■ **GIVEN RECORDS**:
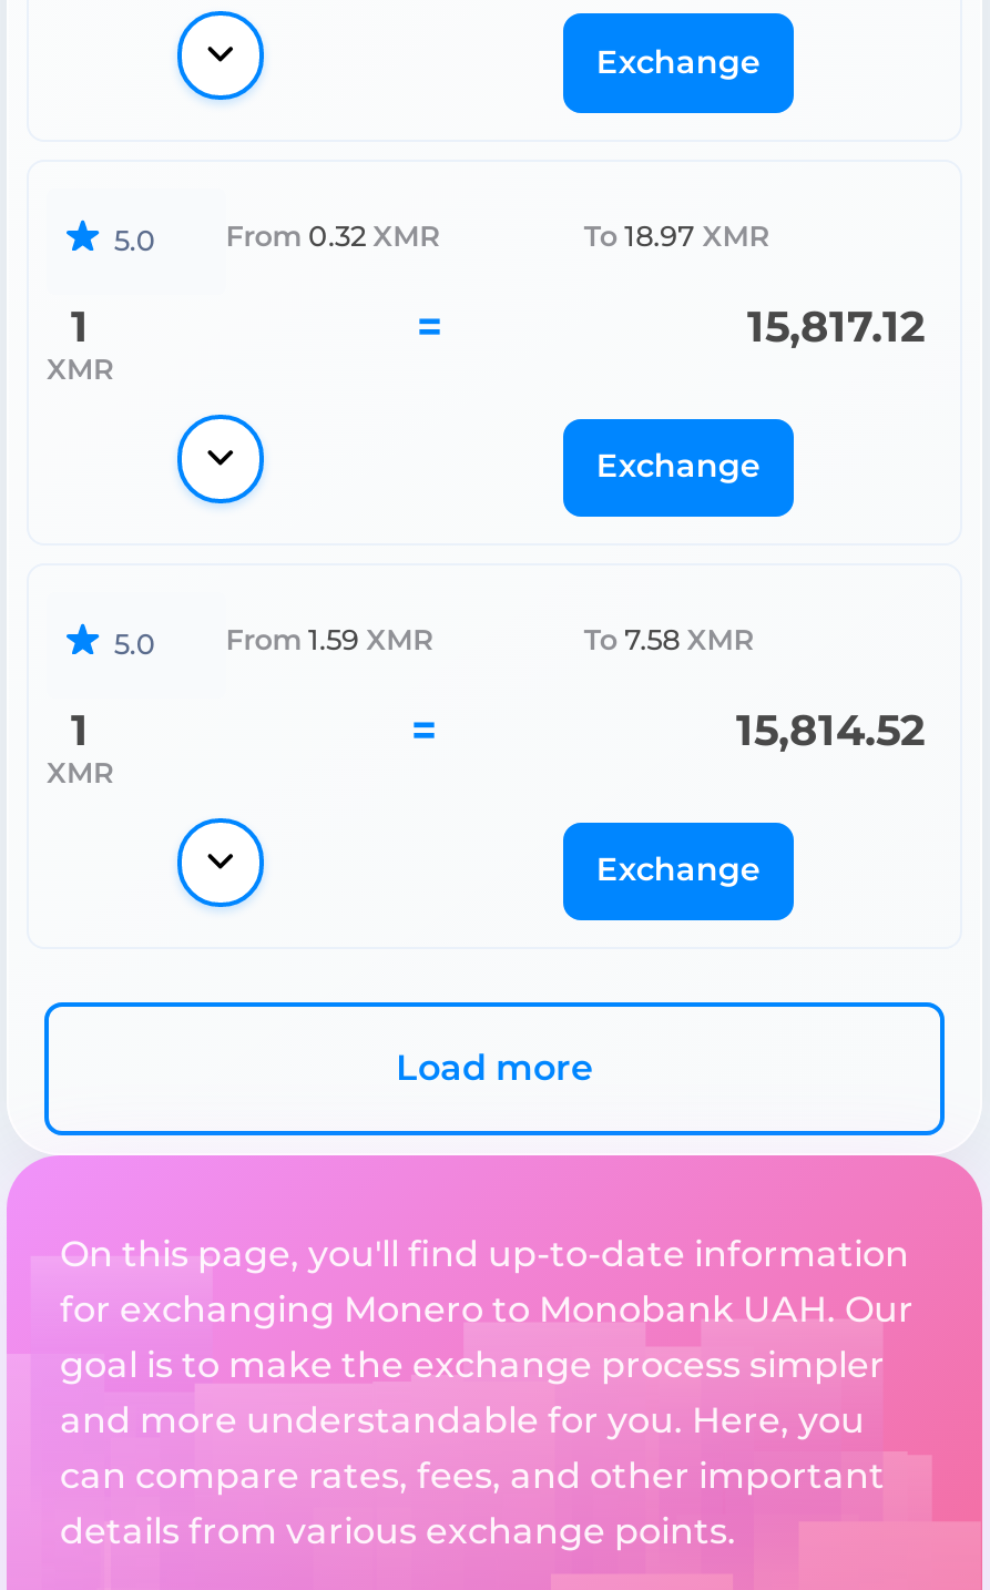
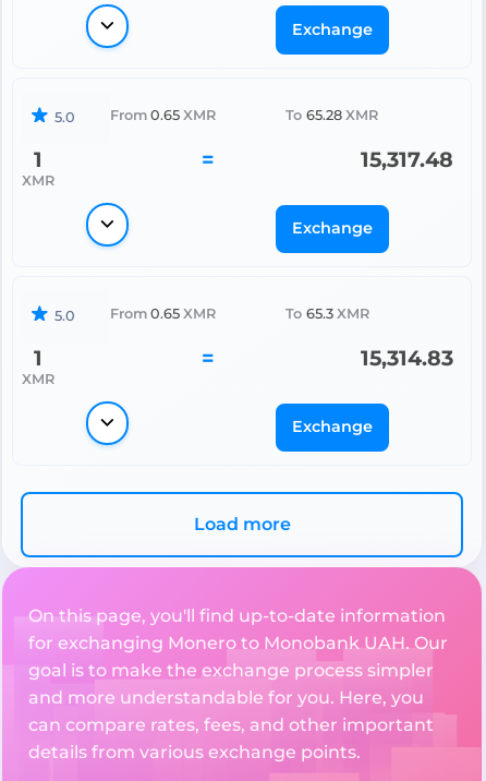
[226,219,439,252] From 0.32 XMR -> [110,106,216,123] From 0.65 XMR
[584,219,769,252] To 18.97 XMR -> [286,106,378,123] To 65.28 XMR
[747,298,925,352] 15,817.12 -> [361,146,453,172] 15,317.48
[226,623,433,656] From 1.59 XMR -> [110,305,216,322] From 0.65 XMR
[584,623,753,656] To 7.58 XMR -> [286,305,369,322] To 65.3 XMR
[736,703,925,756] 15,814.52 -> [361,344,453,371] 15,314.83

■ **EXERCISE DIRECTIONS**: Print the material above exactly as it appears, but not its pictures.

■ **FINAL ANSWER**:
[226,219,439,252] From 0.32 XMR -> [110,106,216,123] From 0.65 XMR
[584,219,769,252] To 18.97 XMR -> [286,106,378,123] To 65.28 XMR
[747,298,925,352] 15,817.12 -> [361,146,453,172] 15,317.48
[226,623,433,656] From 1.59 XMR -> [110,305,216,322] From 0.65 XMR
[584,623,753,656] To 7.58 XMR -> [286,305,369,322] To 65.3 XMR
[736,703,925,756] 15,814.52 -> [361,344,453,371] 15,314.83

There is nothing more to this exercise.